Exercise description
Which lines in the data below contain the word "大家有觉得好的论文也可以发邮件给我复现"? Return each of them.

Version comparison data
··········

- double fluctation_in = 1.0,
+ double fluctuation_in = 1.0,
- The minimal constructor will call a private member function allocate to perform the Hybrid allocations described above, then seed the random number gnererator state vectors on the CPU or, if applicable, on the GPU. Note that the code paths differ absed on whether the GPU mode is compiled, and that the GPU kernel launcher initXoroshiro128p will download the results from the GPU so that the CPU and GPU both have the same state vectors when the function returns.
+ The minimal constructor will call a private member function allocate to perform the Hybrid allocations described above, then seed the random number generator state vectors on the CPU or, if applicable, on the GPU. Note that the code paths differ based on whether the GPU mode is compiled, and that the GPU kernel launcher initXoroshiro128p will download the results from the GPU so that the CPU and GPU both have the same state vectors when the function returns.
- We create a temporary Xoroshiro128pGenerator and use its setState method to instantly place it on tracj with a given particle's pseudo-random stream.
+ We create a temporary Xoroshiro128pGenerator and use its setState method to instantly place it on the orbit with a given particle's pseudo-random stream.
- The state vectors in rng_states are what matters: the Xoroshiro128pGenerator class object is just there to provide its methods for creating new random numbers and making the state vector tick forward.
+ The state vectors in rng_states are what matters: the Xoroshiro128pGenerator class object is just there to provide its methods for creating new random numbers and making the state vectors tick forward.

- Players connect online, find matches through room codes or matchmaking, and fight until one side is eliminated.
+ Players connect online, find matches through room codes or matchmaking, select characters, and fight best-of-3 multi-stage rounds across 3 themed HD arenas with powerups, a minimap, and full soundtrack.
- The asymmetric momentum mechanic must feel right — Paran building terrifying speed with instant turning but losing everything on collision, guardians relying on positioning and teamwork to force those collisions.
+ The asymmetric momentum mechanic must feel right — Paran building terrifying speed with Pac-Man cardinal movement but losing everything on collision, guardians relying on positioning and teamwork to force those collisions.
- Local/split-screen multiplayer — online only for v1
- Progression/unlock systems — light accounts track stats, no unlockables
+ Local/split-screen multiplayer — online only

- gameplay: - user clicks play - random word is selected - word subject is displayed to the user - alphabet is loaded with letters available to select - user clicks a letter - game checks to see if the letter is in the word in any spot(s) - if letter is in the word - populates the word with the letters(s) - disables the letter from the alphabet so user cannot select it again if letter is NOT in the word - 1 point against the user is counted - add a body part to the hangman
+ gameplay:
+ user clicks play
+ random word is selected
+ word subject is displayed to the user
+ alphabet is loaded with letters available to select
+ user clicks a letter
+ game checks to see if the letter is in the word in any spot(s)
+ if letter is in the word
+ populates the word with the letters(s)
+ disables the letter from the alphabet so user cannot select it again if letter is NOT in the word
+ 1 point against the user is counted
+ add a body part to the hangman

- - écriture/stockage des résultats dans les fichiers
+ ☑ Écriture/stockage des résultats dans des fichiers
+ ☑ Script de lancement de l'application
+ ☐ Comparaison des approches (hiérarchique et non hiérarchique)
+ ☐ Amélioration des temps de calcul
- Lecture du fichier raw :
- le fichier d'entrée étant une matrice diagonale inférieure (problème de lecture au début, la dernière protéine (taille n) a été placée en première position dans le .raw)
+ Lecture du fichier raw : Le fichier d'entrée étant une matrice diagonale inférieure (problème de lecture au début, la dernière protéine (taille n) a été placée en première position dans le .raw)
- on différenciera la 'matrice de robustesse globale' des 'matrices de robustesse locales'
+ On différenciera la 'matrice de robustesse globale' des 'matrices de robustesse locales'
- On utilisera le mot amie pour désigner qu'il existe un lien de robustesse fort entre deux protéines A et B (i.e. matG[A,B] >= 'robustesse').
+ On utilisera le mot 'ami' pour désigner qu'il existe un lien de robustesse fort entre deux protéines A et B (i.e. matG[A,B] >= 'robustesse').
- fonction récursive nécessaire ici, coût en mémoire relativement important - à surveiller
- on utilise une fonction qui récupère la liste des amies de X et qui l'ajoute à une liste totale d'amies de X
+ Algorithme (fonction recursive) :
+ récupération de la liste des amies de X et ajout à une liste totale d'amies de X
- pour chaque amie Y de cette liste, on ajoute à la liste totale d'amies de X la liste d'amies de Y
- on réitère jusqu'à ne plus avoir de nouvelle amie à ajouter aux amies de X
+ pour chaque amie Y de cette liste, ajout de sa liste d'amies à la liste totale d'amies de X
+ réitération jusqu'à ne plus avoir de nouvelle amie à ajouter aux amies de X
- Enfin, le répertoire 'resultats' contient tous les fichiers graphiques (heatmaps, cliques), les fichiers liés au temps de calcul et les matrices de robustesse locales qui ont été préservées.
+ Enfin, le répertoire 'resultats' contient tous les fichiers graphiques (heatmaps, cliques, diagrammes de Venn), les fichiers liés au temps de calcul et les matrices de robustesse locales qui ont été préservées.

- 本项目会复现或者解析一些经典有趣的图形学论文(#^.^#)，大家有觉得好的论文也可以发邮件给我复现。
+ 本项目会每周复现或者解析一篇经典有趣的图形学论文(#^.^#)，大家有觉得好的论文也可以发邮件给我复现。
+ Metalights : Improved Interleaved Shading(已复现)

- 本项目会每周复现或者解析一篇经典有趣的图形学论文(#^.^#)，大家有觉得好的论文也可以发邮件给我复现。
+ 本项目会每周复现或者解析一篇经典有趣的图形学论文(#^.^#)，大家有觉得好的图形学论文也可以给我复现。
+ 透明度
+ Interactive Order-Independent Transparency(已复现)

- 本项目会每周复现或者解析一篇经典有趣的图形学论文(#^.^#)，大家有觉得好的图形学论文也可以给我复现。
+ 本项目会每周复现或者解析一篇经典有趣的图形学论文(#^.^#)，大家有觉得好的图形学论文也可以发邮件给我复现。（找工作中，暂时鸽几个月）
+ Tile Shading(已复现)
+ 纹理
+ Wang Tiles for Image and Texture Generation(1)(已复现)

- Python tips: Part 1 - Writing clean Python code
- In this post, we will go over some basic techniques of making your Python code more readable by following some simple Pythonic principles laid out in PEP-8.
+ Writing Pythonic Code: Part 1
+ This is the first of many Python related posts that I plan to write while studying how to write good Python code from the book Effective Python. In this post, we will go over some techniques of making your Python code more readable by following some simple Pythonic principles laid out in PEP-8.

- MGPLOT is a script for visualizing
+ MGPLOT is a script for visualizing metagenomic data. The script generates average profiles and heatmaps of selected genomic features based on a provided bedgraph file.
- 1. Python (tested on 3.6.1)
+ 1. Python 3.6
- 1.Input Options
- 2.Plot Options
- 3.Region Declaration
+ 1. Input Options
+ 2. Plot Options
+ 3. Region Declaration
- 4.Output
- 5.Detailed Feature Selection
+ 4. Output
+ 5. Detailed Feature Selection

··········

Task response
- 本项目会复现或者解析一些经典有趣的图形学论文(#^.^#)，大家有觉得好的论文也可以发邮件给我复现。
+ 本项目会每周复现或者解析一篇经典有趣的图形学论文(#^.^#)，大家有觉得好的论文也可以发邮件给我复现。
- 本项目会每周复现或者解析一篇经典有趣的图形学论文(#^.^#)，大家有觉得好的论文也可以发邮件给我复现。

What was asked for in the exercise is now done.